Ren tak langsung menjawab, malah sibuk berpikir. Namun, akhirnya ia berkata, "Entahlah. Mungkin saja."
Sudah lama sekali ya. Berlayar membuat Ren kadang melupakan sesuatu.
Setelah berbicara dengan Ansel sepanjang siang, Ren berniat mencari teman-teman perempuannya. Dengan langit cerah dan matahari yang meningkatkan suhu udara, Ren rasa teman-temannya itu tengah berkumpul di ruang istirahat dan menikmati beberapa scoop es krim. Namun, hal mengejutkan betul-betul membuat gadis itu terperangah. Teman-temannya malah menggelar piknik di geladak. Lengkap dengan payung dan pakaian musim panas.
"Hei, Stella, ayo bergabung." Apolline berseru sembari memberi isyarat pada Ren untuk mendekat.
"Apa yang kalian lakukan?" gadis itu betul-betul tak mengerti pemikiran kawan-kawannya itu mengarah. Yang jelas, mereka sekumpulan orang-orang berpemikiran aneh dan kadang kala ... gila.

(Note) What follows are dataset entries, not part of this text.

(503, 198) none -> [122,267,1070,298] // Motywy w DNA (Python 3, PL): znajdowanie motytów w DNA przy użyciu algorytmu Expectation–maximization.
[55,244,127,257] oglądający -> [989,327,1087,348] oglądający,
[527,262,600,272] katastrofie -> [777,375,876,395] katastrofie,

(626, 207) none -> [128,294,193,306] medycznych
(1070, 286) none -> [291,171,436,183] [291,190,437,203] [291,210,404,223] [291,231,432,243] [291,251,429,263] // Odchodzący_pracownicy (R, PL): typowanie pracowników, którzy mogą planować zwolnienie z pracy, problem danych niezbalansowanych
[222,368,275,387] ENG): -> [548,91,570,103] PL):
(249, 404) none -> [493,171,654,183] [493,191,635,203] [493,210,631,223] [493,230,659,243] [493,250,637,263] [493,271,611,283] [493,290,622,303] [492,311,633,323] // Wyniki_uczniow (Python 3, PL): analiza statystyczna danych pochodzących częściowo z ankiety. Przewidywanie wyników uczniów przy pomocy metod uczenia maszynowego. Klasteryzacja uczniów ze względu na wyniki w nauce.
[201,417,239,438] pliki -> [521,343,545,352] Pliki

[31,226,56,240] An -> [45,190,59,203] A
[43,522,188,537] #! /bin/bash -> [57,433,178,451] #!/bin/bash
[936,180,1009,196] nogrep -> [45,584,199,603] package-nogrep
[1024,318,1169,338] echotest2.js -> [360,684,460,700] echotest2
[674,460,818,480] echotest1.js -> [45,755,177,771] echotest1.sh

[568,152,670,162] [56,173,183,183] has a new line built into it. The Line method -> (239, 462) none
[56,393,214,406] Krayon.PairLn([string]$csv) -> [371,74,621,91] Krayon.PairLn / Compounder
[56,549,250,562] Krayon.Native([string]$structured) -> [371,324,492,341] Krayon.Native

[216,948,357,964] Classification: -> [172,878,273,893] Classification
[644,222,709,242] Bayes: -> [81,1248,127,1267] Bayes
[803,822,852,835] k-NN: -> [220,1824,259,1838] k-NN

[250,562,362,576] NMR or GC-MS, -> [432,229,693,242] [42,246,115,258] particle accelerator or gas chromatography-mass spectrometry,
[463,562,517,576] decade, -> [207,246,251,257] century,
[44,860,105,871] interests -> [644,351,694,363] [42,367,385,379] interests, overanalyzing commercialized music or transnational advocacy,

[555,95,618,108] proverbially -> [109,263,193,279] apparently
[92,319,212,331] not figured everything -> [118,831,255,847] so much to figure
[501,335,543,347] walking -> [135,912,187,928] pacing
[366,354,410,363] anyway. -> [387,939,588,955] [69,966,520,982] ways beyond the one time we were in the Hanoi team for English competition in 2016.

"Kita sedang piknik." Fleur membenarkan topinya. Ren lihat gadis itu memakai dress katun musim panas, lengkap dengan topi dan kacamata hitam.
"Tak salah kalian piknik di dek?" Ren akhirnya ikut serta duduk di atas gelaran tikar dan mencomot minuman dingin dari kotak pendingin. Ia tak bisa melepaskan pandangannya dari Apolline yang tampak menyangga kepalanya dalam posisi setengah berbaring. Ia juga mengenakan jumpsuit, seolah tengah berlibur ke pantai.
Ren mengamati teman-temannya satu persatu. Tak hanya Apolline atau Fleur, Catarina dan Mayda juga ikut-ikutan berpakaian layaknya tengah liburan musim panas. Ah, siapa sih yang mencanangkan ide macam ini.
"Oh, Ayolah, Stella." Fleur mengibas-ibaskan lengannya. "Thalassa membawa kita terus berpindah setiap detiknya. Artinya kita berpindah tempat setiap Thalasaa bergerak." ia mengendikkan bahu.
"Apa hubungannya dengan berpindah setiap detik dan apa tadi? Thalassa? Kau memberi nama kapal ini Thalassa?"
"Berhenti mendengarkan ocehan Fleur," sela Catarina.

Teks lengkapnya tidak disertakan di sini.